# [WHAT IS REQUIRED]
Copy, exactly and without additions, every line in the records below from the one holding "ship to: ul." through the one holding "Tarcza elastyczna przegubu", both ends included.

# [EXERCISE MATERIALS]
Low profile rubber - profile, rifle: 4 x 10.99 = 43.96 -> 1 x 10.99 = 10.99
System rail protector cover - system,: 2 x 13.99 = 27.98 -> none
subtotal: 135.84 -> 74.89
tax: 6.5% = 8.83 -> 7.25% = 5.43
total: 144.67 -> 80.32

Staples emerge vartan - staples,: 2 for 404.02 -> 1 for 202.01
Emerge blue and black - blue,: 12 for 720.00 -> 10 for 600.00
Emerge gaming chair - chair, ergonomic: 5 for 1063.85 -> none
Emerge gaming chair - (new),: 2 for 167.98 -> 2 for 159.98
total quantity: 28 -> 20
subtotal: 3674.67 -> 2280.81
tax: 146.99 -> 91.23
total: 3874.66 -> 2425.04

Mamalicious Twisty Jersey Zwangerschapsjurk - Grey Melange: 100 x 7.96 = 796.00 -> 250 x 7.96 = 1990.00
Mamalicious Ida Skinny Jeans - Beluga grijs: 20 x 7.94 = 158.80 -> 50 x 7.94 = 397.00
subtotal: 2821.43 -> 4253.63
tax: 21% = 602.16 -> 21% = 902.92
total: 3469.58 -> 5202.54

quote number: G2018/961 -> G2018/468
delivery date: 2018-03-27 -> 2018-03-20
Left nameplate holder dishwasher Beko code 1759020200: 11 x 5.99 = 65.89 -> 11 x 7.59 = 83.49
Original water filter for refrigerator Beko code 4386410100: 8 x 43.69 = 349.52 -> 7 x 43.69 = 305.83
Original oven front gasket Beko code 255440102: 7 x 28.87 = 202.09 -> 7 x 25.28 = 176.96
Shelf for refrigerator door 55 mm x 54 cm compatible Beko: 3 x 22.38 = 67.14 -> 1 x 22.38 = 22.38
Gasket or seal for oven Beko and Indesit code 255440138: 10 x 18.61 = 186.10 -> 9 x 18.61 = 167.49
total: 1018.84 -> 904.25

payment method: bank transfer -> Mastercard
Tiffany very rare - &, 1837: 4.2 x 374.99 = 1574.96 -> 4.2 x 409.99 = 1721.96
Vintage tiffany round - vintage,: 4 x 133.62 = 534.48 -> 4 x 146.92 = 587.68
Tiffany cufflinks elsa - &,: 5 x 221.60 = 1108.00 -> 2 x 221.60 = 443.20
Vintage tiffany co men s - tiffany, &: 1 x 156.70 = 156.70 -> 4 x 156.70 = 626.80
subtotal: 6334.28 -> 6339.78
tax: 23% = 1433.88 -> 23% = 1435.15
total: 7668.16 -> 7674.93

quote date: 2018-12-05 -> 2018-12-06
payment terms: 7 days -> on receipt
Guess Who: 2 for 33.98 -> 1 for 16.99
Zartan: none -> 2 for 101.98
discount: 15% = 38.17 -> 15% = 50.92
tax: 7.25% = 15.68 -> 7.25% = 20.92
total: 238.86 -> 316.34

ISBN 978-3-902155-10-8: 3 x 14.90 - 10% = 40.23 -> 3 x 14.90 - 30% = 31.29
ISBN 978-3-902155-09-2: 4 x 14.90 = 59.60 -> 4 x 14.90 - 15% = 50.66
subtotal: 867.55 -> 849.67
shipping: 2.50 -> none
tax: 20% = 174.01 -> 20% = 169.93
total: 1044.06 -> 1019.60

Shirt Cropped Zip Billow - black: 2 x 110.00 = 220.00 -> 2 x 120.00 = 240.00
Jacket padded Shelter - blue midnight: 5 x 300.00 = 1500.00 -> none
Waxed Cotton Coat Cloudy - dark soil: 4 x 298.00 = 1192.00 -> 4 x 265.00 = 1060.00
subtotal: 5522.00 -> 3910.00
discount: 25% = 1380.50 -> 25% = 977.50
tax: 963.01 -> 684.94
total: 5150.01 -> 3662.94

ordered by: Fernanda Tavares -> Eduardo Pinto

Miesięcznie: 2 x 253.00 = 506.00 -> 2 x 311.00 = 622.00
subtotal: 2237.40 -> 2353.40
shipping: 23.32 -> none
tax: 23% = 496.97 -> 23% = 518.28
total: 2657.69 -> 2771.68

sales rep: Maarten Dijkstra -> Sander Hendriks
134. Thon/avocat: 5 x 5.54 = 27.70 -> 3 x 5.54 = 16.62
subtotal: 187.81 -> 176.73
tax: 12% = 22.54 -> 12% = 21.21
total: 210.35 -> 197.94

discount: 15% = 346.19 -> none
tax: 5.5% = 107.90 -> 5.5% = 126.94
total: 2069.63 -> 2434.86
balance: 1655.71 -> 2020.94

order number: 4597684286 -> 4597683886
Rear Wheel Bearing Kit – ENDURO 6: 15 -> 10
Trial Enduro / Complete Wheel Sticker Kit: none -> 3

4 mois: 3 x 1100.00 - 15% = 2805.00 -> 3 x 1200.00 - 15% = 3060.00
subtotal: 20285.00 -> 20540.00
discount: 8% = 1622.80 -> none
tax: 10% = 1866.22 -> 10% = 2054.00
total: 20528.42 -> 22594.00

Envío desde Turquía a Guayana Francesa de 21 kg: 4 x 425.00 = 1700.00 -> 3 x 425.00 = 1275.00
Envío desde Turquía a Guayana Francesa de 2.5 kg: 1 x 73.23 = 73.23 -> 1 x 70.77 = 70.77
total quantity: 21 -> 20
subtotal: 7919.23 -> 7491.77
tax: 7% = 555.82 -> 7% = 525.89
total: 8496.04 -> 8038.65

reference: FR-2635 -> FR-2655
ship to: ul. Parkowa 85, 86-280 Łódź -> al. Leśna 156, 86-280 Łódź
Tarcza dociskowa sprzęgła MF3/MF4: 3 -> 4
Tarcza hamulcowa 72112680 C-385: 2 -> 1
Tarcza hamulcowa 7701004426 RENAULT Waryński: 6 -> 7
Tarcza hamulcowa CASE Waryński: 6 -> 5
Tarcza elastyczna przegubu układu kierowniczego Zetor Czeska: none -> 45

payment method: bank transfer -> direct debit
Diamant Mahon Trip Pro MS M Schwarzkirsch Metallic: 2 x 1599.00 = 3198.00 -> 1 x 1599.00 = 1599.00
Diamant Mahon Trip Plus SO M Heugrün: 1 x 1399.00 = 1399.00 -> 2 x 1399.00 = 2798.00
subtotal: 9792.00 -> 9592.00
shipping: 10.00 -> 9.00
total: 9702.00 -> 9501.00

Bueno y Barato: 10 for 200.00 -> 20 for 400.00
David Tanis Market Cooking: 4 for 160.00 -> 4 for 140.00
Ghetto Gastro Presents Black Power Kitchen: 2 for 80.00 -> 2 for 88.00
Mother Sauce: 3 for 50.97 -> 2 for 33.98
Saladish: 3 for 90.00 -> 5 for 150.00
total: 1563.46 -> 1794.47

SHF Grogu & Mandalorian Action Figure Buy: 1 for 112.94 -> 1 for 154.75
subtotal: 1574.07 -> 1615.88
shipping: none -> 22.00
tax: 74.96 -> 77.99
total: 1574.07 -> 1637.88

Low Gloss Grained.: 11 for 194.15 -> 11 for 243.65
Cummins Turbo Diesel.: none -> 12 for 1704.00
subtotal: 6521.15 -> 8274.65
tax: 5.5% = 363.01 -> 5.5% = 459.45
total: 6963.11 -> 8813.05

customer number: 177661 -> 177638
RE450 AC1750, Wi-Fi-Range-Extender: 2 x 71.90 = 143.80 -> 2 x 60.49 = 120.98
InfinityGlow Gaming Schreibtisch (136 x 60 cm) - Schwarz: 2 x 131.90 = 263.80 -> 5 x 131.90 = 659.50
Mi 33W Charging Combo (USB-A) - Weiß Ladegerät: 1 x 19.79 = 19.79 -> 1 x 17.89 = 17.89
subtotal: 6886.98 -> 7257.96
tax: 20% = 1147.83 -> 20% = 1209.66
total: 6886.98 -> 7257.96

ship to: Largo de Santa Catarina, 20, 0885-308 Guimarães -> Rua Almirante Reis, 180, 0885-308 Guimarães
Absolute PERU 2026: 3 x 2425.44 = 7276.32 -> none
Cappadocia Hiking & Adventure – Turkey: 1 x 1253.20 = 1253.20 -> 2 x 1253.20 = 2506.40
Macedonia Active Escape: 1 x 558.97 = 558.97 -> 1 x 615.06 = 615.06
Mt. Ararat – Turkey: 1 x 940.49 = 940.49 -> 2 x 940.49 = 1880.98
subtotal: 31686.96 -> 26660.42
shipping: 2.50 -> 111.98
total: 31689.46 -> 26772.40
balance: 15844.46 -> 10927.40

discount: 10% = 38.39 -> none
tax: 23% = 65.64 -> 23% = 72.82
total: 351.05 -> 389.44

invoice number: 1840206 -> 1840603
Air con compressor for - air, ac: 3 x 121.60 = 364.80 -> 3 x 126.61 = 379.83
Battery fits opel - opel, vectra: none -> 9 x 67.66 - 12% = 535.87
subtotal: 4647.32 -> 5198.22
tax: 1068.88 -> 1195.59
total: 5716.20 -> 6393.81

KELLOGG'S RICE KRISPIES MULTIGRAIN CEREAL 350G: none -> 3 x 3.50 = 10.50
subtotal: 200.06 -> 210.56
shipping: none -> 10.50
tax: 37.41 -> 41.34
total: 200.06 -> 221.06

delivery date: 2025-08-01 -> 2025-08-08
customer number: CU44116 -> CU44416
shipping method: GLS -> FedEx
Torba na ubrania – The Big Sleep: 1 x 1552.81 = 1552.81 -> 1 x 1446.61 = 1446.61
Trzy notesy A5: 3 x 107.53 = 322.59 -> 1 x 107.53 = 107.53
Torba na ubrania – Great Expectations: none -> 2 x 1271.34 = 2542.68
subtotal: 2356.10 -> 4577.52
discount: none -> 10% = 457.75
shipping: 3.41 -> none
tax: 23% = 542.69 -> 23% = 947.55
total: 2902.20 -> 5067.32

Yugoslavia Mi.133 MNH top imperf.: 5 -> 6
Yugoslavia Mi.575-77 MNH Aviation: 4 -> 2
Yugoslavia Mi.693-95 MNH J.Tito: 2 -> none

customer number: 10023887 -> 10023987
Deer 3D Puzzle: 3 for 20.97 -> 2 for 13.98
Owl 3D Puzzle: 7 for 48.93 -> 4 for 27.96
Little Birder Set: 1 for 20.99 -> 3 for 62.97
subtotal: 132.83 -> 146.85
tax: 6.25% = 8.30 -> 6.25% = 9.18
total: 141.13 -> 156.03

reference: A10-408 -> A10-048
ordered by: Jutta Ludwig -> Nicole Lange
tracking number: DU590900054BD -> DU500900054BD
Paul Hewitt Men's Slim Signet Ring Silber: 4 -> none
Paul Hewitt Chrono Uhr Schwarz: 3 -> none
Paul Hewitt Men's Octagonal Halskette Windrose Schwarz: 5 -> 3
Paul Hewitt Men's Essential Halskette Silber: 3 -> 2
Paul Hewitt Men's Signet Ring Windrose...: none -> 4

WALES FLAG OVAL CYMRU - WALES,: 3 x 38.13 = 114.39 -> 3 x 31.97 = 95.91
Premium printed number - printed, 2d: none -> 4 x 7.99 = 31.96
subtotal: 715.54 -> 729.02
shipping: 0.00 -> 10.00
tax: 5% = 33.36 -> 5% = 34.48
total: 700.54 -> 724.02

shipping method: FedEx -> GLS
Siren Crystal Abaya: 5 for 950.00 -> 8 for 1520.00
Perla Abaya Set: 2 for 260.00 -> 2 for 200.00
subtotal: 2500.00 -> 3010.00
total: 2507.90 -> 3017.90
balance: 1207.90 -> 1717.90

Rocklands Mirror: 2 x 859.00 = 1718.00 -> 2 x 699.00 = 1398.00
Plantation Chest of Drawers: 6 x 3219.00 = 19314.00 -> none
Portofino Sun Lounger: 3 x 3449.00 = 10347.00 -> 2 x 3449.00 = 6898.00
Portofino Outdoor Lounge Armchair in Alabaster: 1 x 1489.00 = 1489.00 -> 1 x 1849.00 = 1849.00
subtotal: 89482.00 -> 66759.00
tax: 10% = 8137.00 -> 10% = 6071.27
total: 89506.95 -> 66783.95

# [WRITTEN RESPONSE]
ship to: ul. Parkowa 85, 86-280 Łódź -> al. Leśna 156, 86-280 Łódź
Tarcza dociskowa sprzęgła MF3/MF4: 3 -> 4
Tarcza hamulcowa 72112680 C-385: 2 -> 1
Tarcza hamulcowa 7701004426 RENAULT Waryński: 6 -> 7
Tarcza hamulcowa CASE Waryński: 6 -> 5
Tarcza elastyczna przegubu układu kierowniczego Zetor Czeska: none -> 45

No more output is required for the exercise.